The couple used three inches of spray foam on the main floor and in the garage, a garage accessed via insulated doors.
Lighting throughout the home is of the LED variety. There's a gas fireplace to further constrict the family's energy footprint.
"Our worst heating bill this winter was $74," Travis says, noting that his new office in Sibley measures 750 square feet and requires about the same gas requirement for heat.
The home consists of two bedrooms upstairs and three bedrooms downstairs. The main floor, as configured now, has the master bedroom and the baby room. At some point, Travis and Amanda say, they'll transition the nursery into a home office.
The house opens from the west, meaning the driveway and street are on that side. The front porch is concrete color-dyed walnut and then stamped barn-plank to look like wood.
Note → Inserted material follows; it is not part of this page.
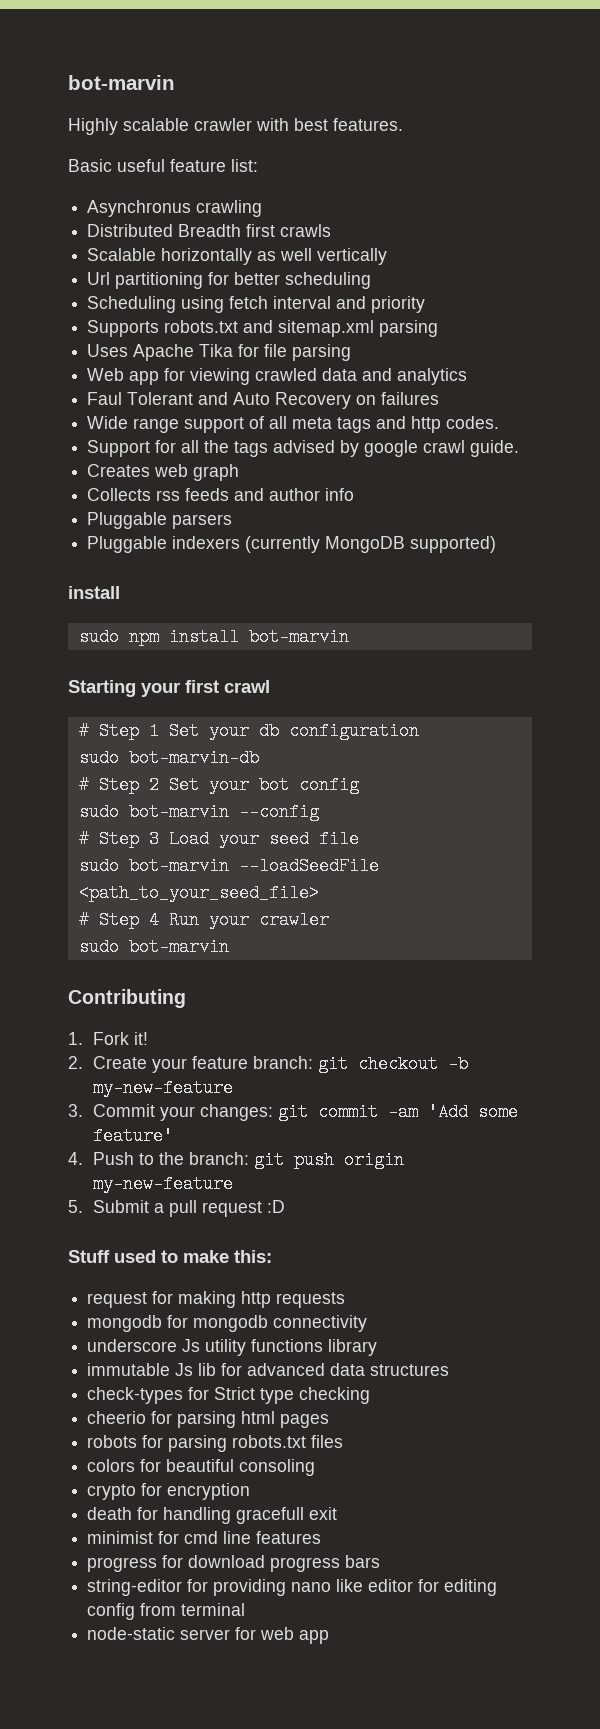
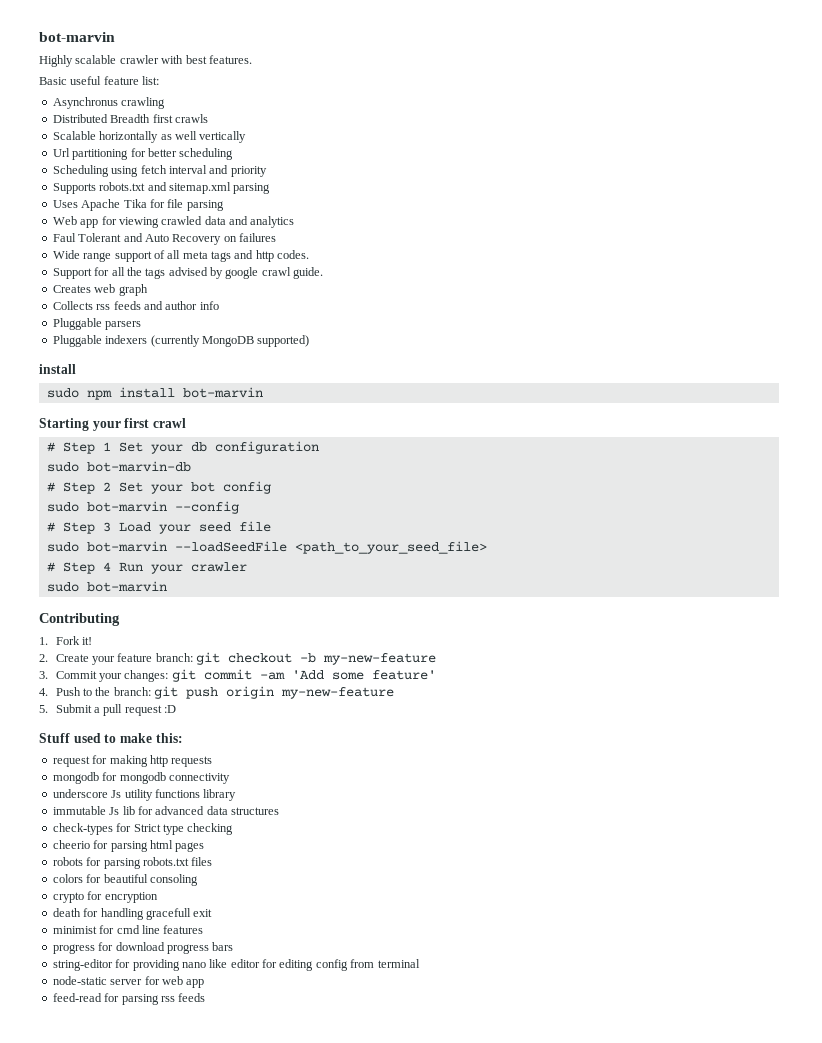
+ feed-read for parsing rss feeds

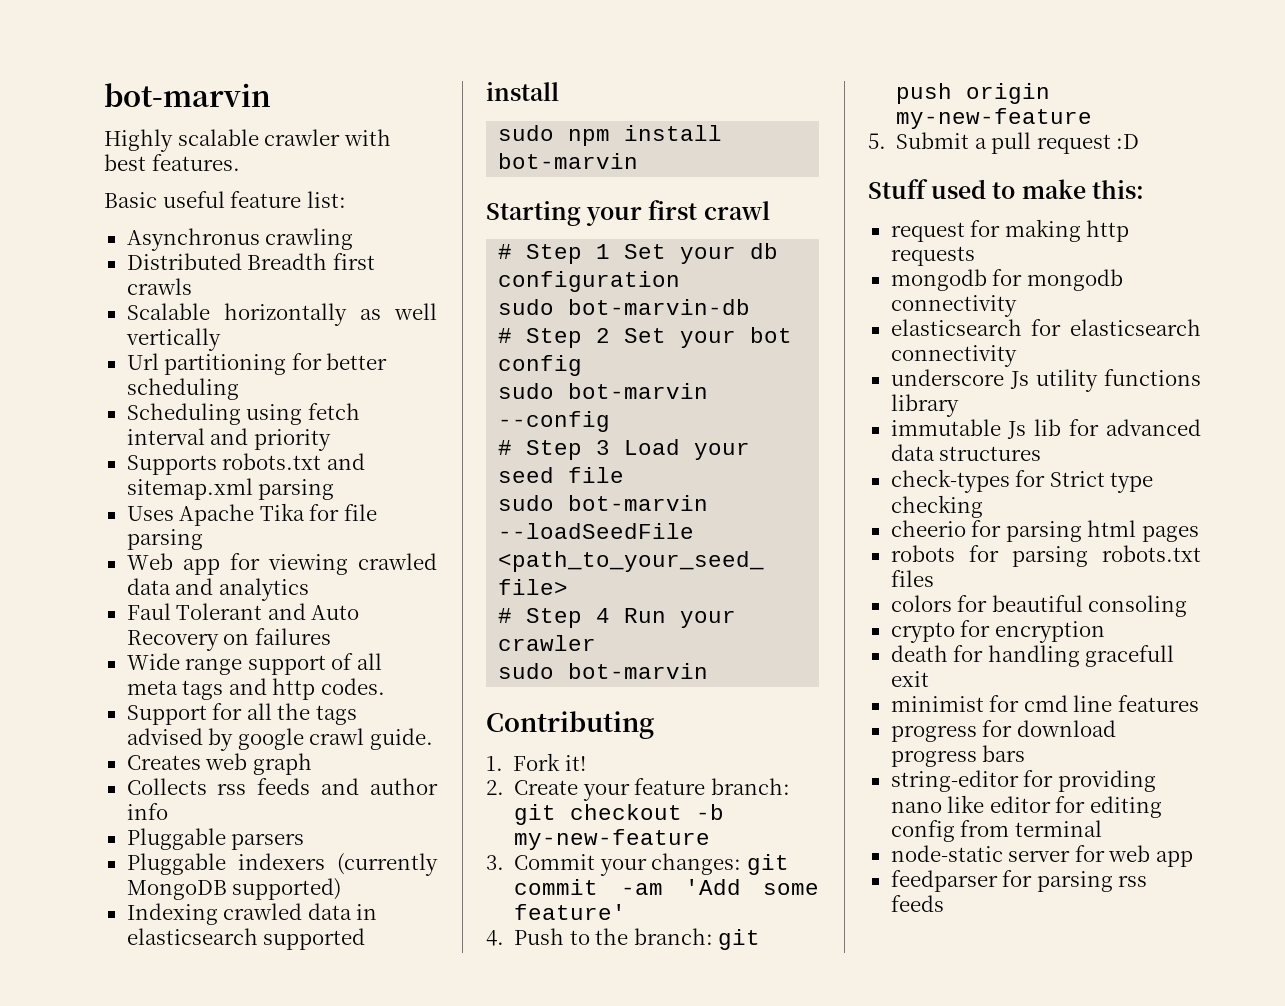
+ Indexing crawled data in elasticsearch supported
+ elasticsearch for elasticsearch connectivity
- feed-read for parsing rss feeds
+ feedparser for parsing rss feeds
Out back, then, is an expansive east-facing deck, fire pit, grill and more. The back patio is a circle of regular concrete treated with acid release on top and stamped cobblestone. It appears to be the perfect place from which one can enjoy and evening out socializing, dining and watching the golfers negotiate that tricky par 5.
All told, the home represents a labor of love for the Ten Napels and their extended family. Amanda, for example, designed the Heirloom cabinets from Great Lakes Countertop. The plans for the entire home are hand-drawn by the couple.
"My dad (Jeff Ten Napel), uncle (Jay Ten Napel), grandpa (Lee Ten Napel) and Amanda's dad, Sam Harding (who owned a construction company) all did a lot of the work here," Travis says. "We built the home on both levels, inside and outside, to host and entertain."
And, perhaps, maybe as a place in which to retire.